Algebra was not “made” by a single person; it grew over thousands of years, but most historians credit the Persian mathematician al-Khwarizmi (9th century) as the key founder of what we now call algebra.

Quick Scoop: Who “Made” Algebra?

  • Ancient beginnings:
    Basic algebraic ideas (solving unknowns, working with equations) go back to Babylonian and Egyptian mathematics around 1900–1600 BCE, where scribes solved problems that today we’d write as equations.
  • Greek contributions:
    Greek mathematicians like Diophantus of Alexandria (around 3rd century CE) wrote Arithmetica , using symbolic methods to solve number problems; he’s often called the “father of algebra” in the Greek tradition.
  • Al-Khwarizmi’s big leap:
    In the 9th century, Muhammad ibn Musa al-Khwarizmi wrote Al-Kitab al-Jabr wa-l-Muqabala (“The Compendious Book on Calculation by Completion and Balancing”), which systematically treated linear and quadratic equations as a separate, organized subject.
* The word **“algebra”** comes from _al-jabr_ in this book’s title.
* Because he treated algebra as an independent discipline with general methods, he’s widely described as the **“father of algebra.”**

Later upgrades

  • Symbolic style: Mathematicians like François Viète and René Descartes (16th–17th centuries) developed the modern symbolic notation (using letters like x, y, a, b), turning algebra into the abstract symbolic system you see in school today.
  • Abstract algebra: In the 19th–20th centuries, algebra expanded into groups, rings, and fields , going far beyond simple equations.

Simple way to remember it

  • Early problem-solvers (Babylonians, Egyptians) used algebra-like methods.
  • Diophantus developed early symbolic algebra.
  • Al-Khwarizmi organized it into a clear subject and gave it its name , so he’s the usual answer to “who made algebra?”

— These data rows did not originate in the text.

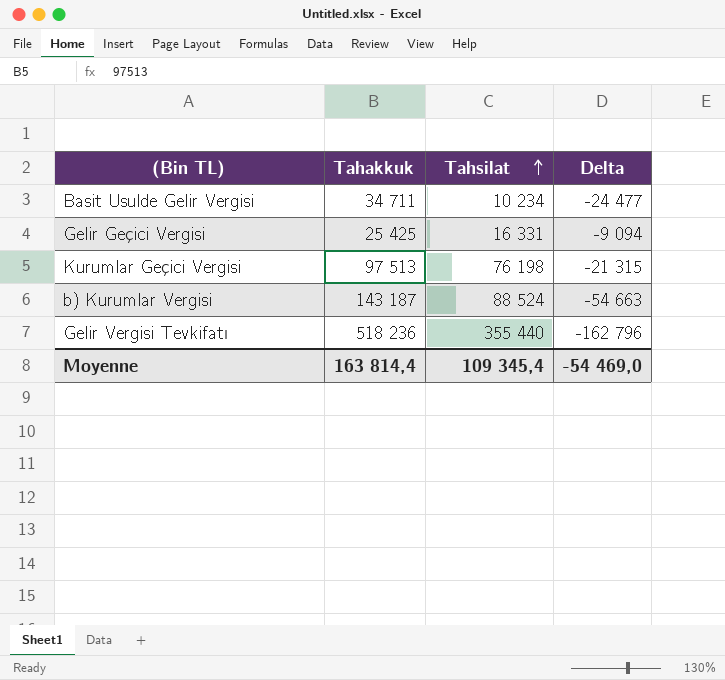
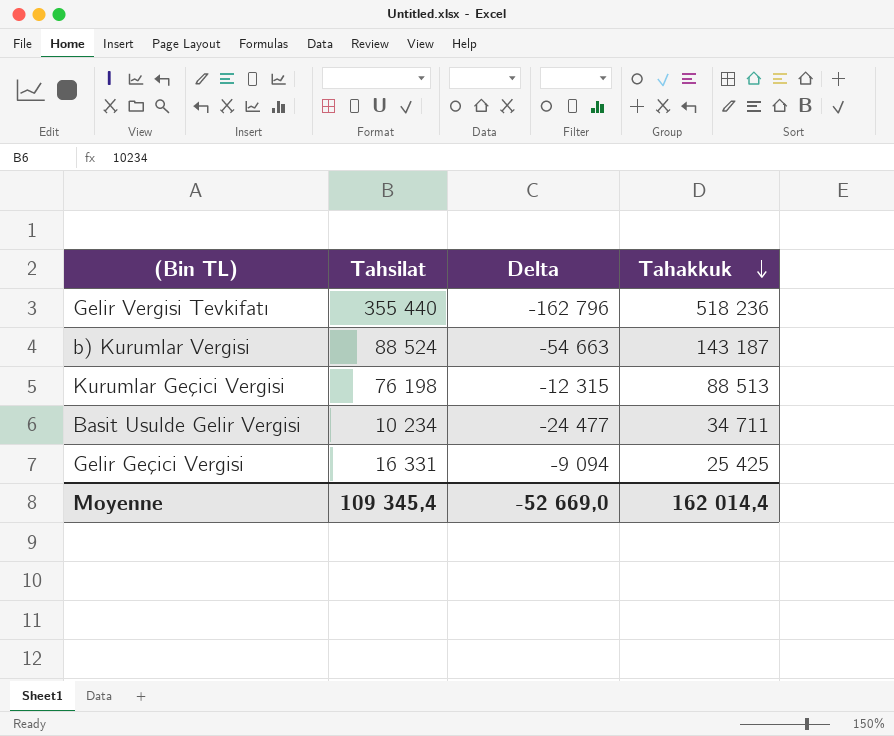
row order: Tahsilat ascending -> Tahakkuk descending
column Tahakkuk | position: 2 -> 4
Kurumlar Geçici Vergisi | Delta: -21 315 -> -12 315
Kurumlar Geçici Vergisi | Tahakkuk: 97 513 -> 88 513
Moyenne | Delta: -54 469,0 -> -52 669,0
Moyenne | Tahakkuk: 163 814,4 -> 162 014,4

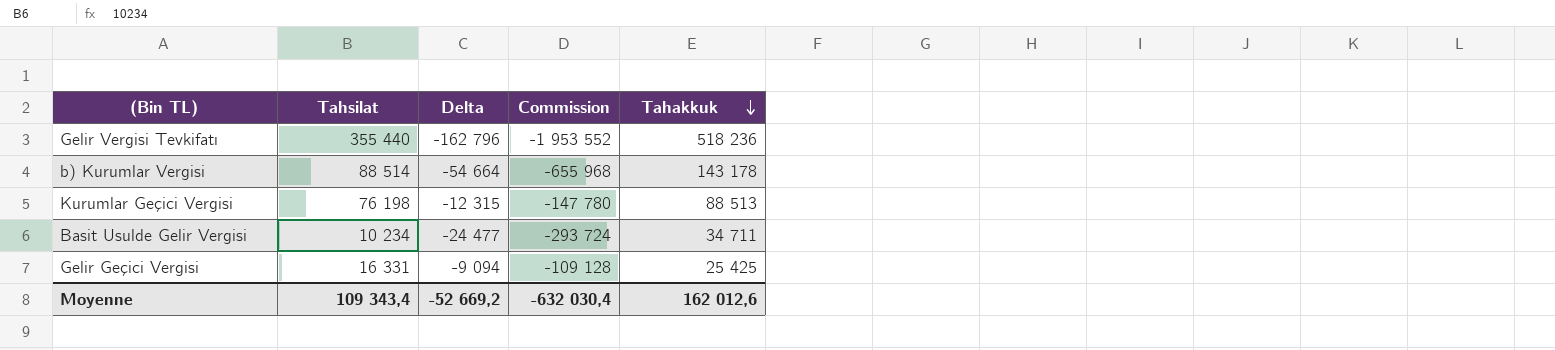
column Commission | formula: none -> [Delta] * 12
b) Kurumlar Vergisi | Tahsilat: 88 524 -> 88 514
b) Kurumlar Vergisi | Delta: -54 663 -> -54 664
b) Kurumlar Vergisi | Tahakkuk: 143 187 -> 143 178
Moyenne | Tahsilat: 109 345,4 -> 109 343,4
Moyenne | Delta: -52 669,0 -> -52 669,2
Moyenne | Tahakkuk: 162 014,4 -> 162 012,6

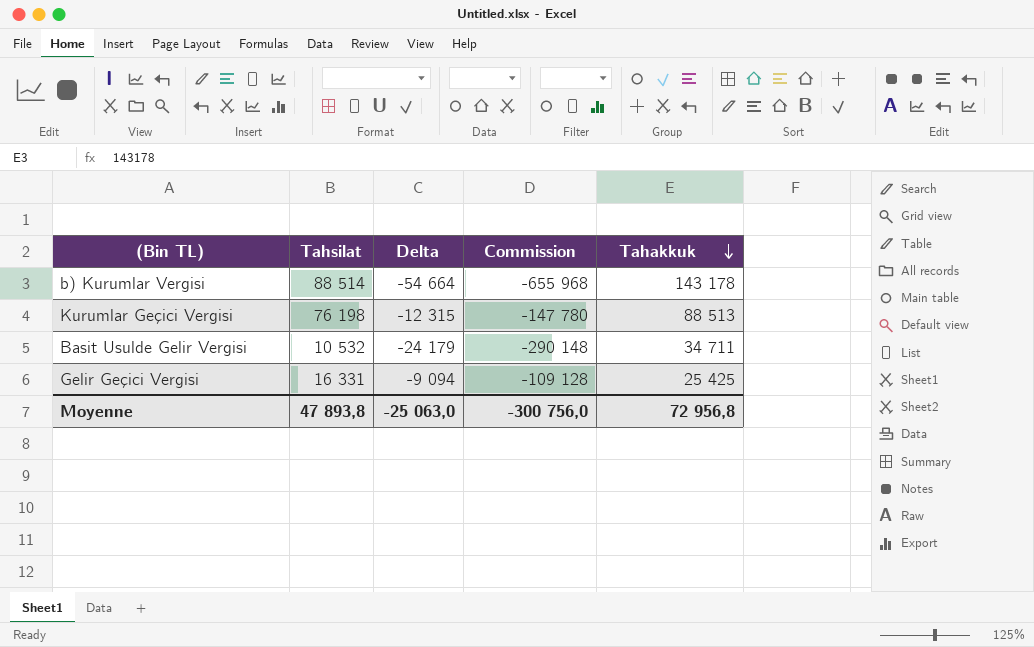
row Gelir Vergisi Tevkifatı: 355 440 | -162 796 | -1 953 552 | 518 236 -> none
Basit Usulde Gelir Vergisi | Tahsilat: 10 234 -> 10 532
Basit Usulde Gelir Vergisi | Delta: -24 477 -> -24 179
Basit Usulde Gelir Vergisi | Commission: -293 724 -> -290 148
Moyenne | Tahsilat: 109 343,4 -> 47 893,8
Moyenne | Delta: -52 669,2 -> -25 063,0
Moyenne | Commission: -632 030,4 -> -300 756,0
Moyenne | Tahakkuk: 162 012,6 -> 72 956,8

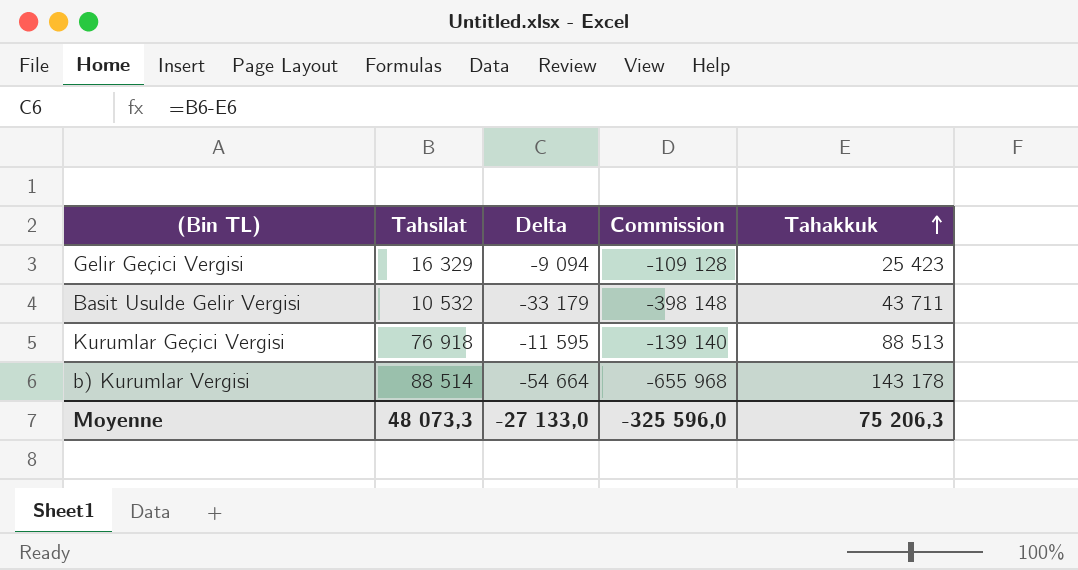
row order: Tahakkuk descending -> Tahakkuk ascending
Gelir Geçici Vergisi | Tahsilat: 16 331 -> 16 329
Gelir Geçici Vergisi | Tahakkuk: 25 425 -> 25 423
Basit Usulde Gelir Vergisi | Delta: -24 179 -> -33 179
Basit Usulde Gelir Vergisi | Commission: -290 148 -> -398 148
Basit Usulde Gelir Vergisi | Tahakkuk: 34 711 -> 43 711
Kurumlar Geçici Vergisi | Tahsilat: 76 198 -> 76 918
Kurumlar Geçici Vergisi | Delta: -12 315 -> -11 595
Kurumlar Geçici Vergisi | Commission: -147 780 -> -139 140
Moyenne | Tahsilat: 47 893,8 -> 48 073,3
Moyenne | Delta: -25 063,0 -> -27 133,0
Moyenne | Commission: -300 756,0 -> -325 596,0
Moyenne | Tahakkuk: 72 956,8 -> 75 206,3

If someone asks you “who made algebra,” the historically safest short answer is:
“It has ancient roots, but the mathematician al-Khwarizmi is usually called the father of algebra.”

TL;DR: Algebra slowly evolved from ancient civilizations, but al- Khwarizmi’s 9th‑century book Al-Jabr is why we say he “made” algebra in the form we recognize today.

Information gathered from public forums or data available on the internet and portrayed here.